La comunidad de Gua, en Cienaguilla, municipio de Campechuela, amaneció marcada por el horror. En la noche del 7 de enero fueron asesinados en su propia casa Darmis Ismarai “Gulli” Figueredo Rodríguez, de 38 años, y su pareja, de 43. Un crimen brutal que deja una estela de dolor y cuatro niños huérfanos, dos de cada víctima.

Según denunciaron organizaciones feministas cubanas en redes sociales, el presunto agresor sería la expareja de Darmis, un hombre que ya había sido señalado por violencia previa. Ella había denunciado. El Estado sabía. La Policía no actuó. El resultado está ahí, irreversible.

Denunciar no bastó

El Observatorio de Género Alas Tensas y la plataforma Yo Sí Te Creo en Cuba confirmaron el doble asesinato con fuentes comunitarias y medios locales. Ambas organizaciones volvieron a exigir lo que el régimen sigue postergando: prevención real, protección efectiva y voluntad política.

Hasta el 13 de enero, estos colectivos ya contabilizaban dos feminicidios en lo que va de 2026, además de un intento de feminicidio y un asesinato de hombre por motivos de género. Y mientras tanto, continúan investigando más de una decena de casos ocurridos en 2025 que el Estado prefiere no nombrar.

Un año que empezó con sangre

El 2026 apenas había comenzado cuando la violencia machista volvió a golpear. El 6 de enero, en Jatibonico, Sancti Spíritus, fue asesinada Magaly Aragón Aragón, enfermera de 59 años. Su cuerpo apareció en un cañaveral cercano al campamento penitenciario Las Mulas, donde trabajaba.

El crimen incluyó violencia sexual y terminó en asesinato. El agresor, Yoel Soriano Santana, cumplía una larga condena por homicidio y se encontraba bajo custodia del sistema penitenciario. Confesó. Magaly dejó dos hijos adultos. El Estado volvió a fallar, incluso dentro de sus propias instalaciones.

La violencia como norma

Estos casos no son hechos aislados. En 2025 se registraron al menos 48 feminicidios en Cuba, todo esto sin estadísticas oficiales, sin una ley integral contra la violencia de género y sin que el feminicidio esté tipificado como delito autónomo.

El Código Penal menciona el problema, pero no protege a las víctimas.
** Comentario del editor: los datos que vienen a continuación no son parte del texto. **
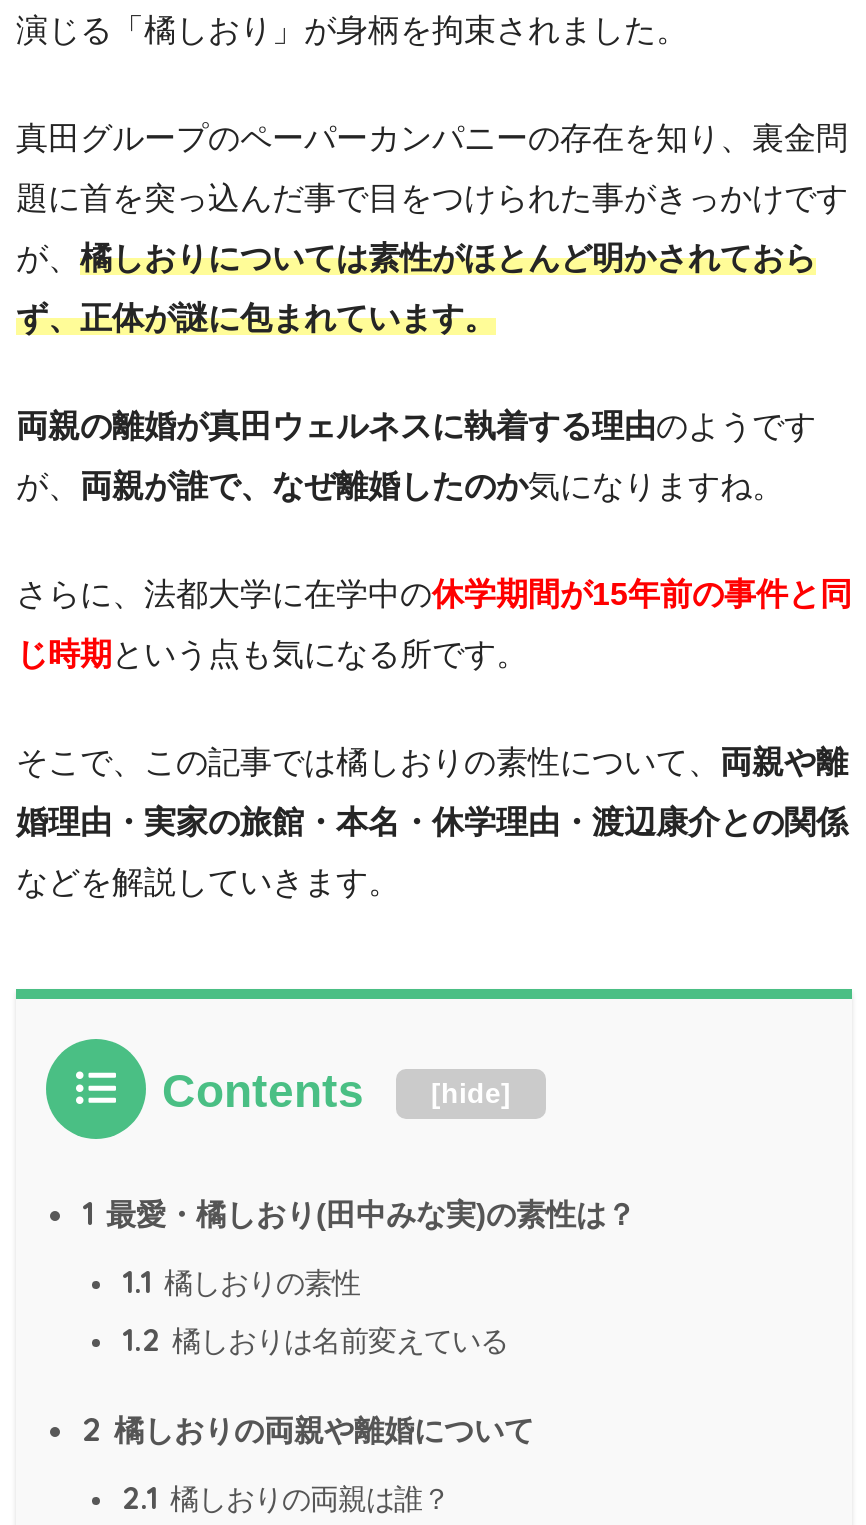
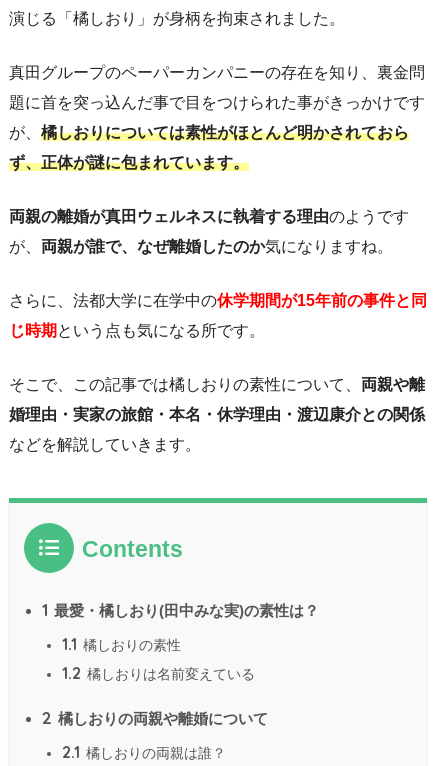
[431,1077,511,1109] [hide] -> none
No hay refugios. No hay protocolos efectivos. No hay respuesta inmediata. Hay silencio, burocracia y negligencia.

En Granma, una mujer denunció y nadie la protegió. En Sancti Spíritus, una trabajadora estatal fue asesinada dentro de un entorno bajo control del propio sistema. Dos escenarios distintos, el mismo fracaso institucional.